One day after its release, pop/rock/ska band, No Doubt, willingly removed their newest music video from YouTube and other channels following complaints about insensitivity from Native Americans.
The video is for the second single “Looking Hot” off their new album “Push and Shove” and features a pretty absurd Cowboys and Indians theme, with singer Gwen Stefani and bassist Tony Kanal as the blond [Native American] Indians, and drummer Adrian Young and guitarist/keyboardist Tom Dumont as the booze-swilling topless cowboys.
In less than four minutes, the video manages to include pretty much every stereotype of Native Americans, though with a hipster twist. They wear headdresses, but they’re funky mowhawk-style headdresses. They make smoke signals, but the smoke isn’t boring old grey … it’s red! The Native Americans dance in that stooped-over way in the dark around a great big fire. There’s even a tomahawk! No one is scalped though, because that would be too much.

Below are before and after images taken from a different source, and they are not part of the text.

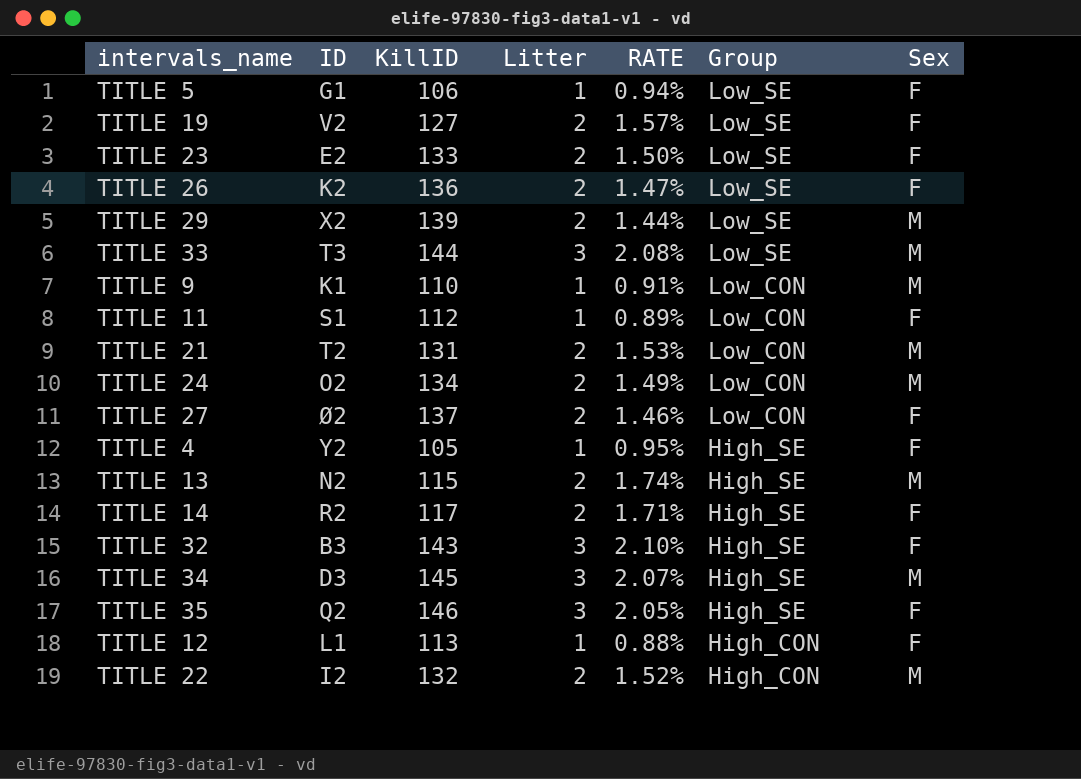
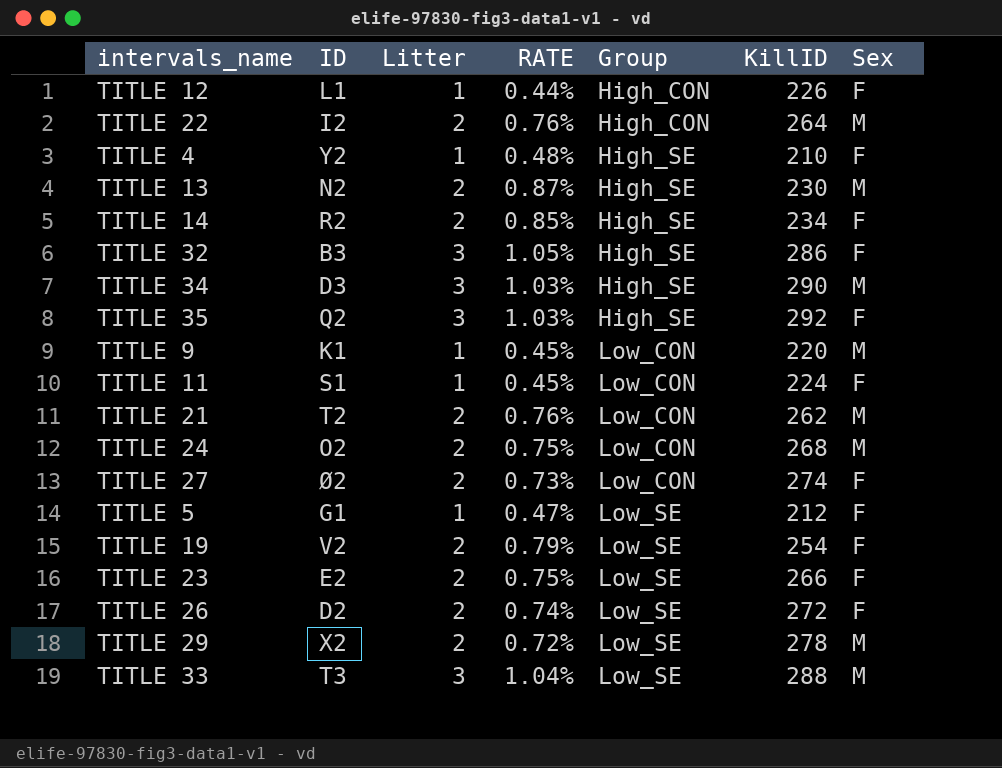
row order: Group descending -> Group ascending
column KillID | position: 3 -> 6
TITLE 12 | RATE: 0.88% -> 0.44%
TITLE 12 | KillID: 113 -> 226
TITLE 22 | RATE: 1.52% -> 0.76%
TITLE 22 | KillID: 132 -> 264
TITLE 4 | RATE: 0.95% -> 0.48%
TITLE 4 | KillID: 105 -> 210
TITLE 13 | RATE: 1.74% -> 0.87%
TITLE 13 | KillID: 115 -> 230
TITLE 14 | RATE: 1.71% -> 0.85%
TITLE 14 | KillID: 117 -> 234
TITLE 32 | RATE: 2.10% -> 1.05%
TITLE 32 | KillID: 143 -> 286
TITLE 34 | RATE: 2.07% -> 1.03%
TITLE 34 | KillID: 145 -> 290
TITLE 35 | RATE: 2.05% -> 1.03%
TITLE 35 | KillID: 146 -> 292
TITLE 9 | RATE: 0.91% -> 0.45%
TITLE 9 | KillID: 110 -> 220
TITLE 11 | RATE: 0.89% -> 0.45%
TITLE 11 | KillID: 112 -> 224
TITLE 21 | RATE: 1.53% -> 0.76%
TITLE 21 | KillID: 131 -> 262
TITLE 24 | RATE: 1.49% -> 0.75%
TITLE 24 | KillID: 134 -> 268
TITLE 27 | RATE: 1.46% -> 0.73%
TITLE 27 | KillID: 137 -> 274
TITLE 5 | RATE: 0.94% -> 0.47%
TITLE 5 | KillID: 106 -> 212
TITLE 19 | RATE: 1.57% -> 0.79%
TITLE 19 | KillID: 127 -> 254
TITLE 23 | RATE: 1.50% -> 0.75%
TITLE 23 | KillID: 133 -> 266
TITLE 26 | ID: K2 -> D2
TITLE 26 | RATE: 1.47% -> 0.74%
TITLE 26 | KillID: 136 -> 272
TITLE 29 | RATE: 1.44% -> 0.72%
TITLE 29 | KillID: 139 -> 278
TITLE 33 | RATE: 2.08% -> 1.04%
TITLE 33 | KillID: 144 -> 288

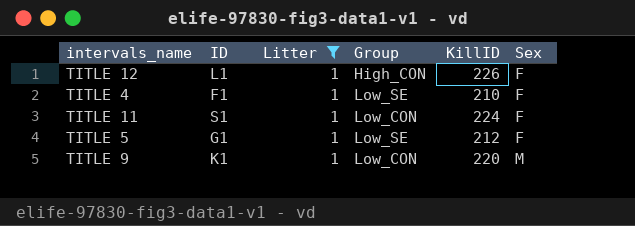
filter: none -> Litter = 1
row order: Group ascending -> Sex ascending
column RATE | formula: [Litter] / [KillID] -> none
TITLE 4 | ID: Y2 -> F1
TITLE 4 | Group: High_SE -> Low_SE

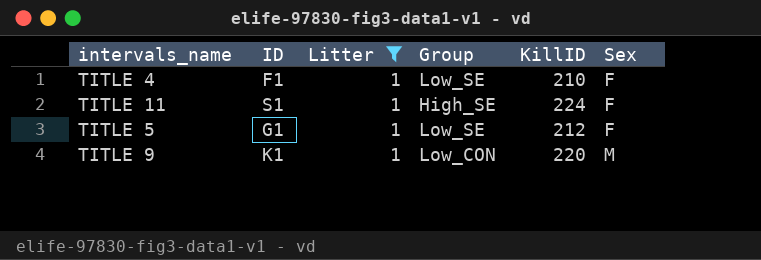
row TITLE 12: L1 | 1 | High_CON | 226 | F -> none
TITLE 11 | Group: Low_CON -> High_SE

The video was directed by Melina Matsoukas who also recently directed the video for Rihanna’s single “We Found Love.” The apparent story they were going for in the video is that the Native Americans, Gwen (in her most sensible stilettos) and Tony, are captured by the cowboys. Tony is thrown into a jail cell, but, for some reason, Gwen is tied, with her arms above her head, to the side of a building. She struggles and she sings and her bosom heaves (this staging is a bit gratuitous but would be considerably more so with someone more endowed).
I don’t know what the arrest procedures were back then … maybe the backwards lawmen were worried about getting too touchy-feely with their inmates … but somehow, in a classic case of sloppy frisking, that clever Tony manages to sneak a tomahawk into jail with him (apparently down the front of his pants), and use to it to save Gwen. She runs to freedom, awkwardly in her high heels and feathered headband, leaving her courageous tribesman to whatever fate awaits cute, little Indians in a Wild West jail.
In addition, there are shots of Gwen sexily riding horses, dancing around a bonfire, and dancing around a teepee with long braids and a bizarre red dress that looks much more Harajuku than Native American.
To its credit, the band released the following statement on their website: “Our intention with our new video was never to offend, hurt or trivialize Native American people, their culture or their history. … We sincerely apologize to the Native American community and anyone else offended by this video. Being hurtful to anyone is simply not who we are.”
The band is scheduled to perform the song live on the X Factor UK’s results show tonight, and, presumably, hopefully, they will leave their headdresses at home.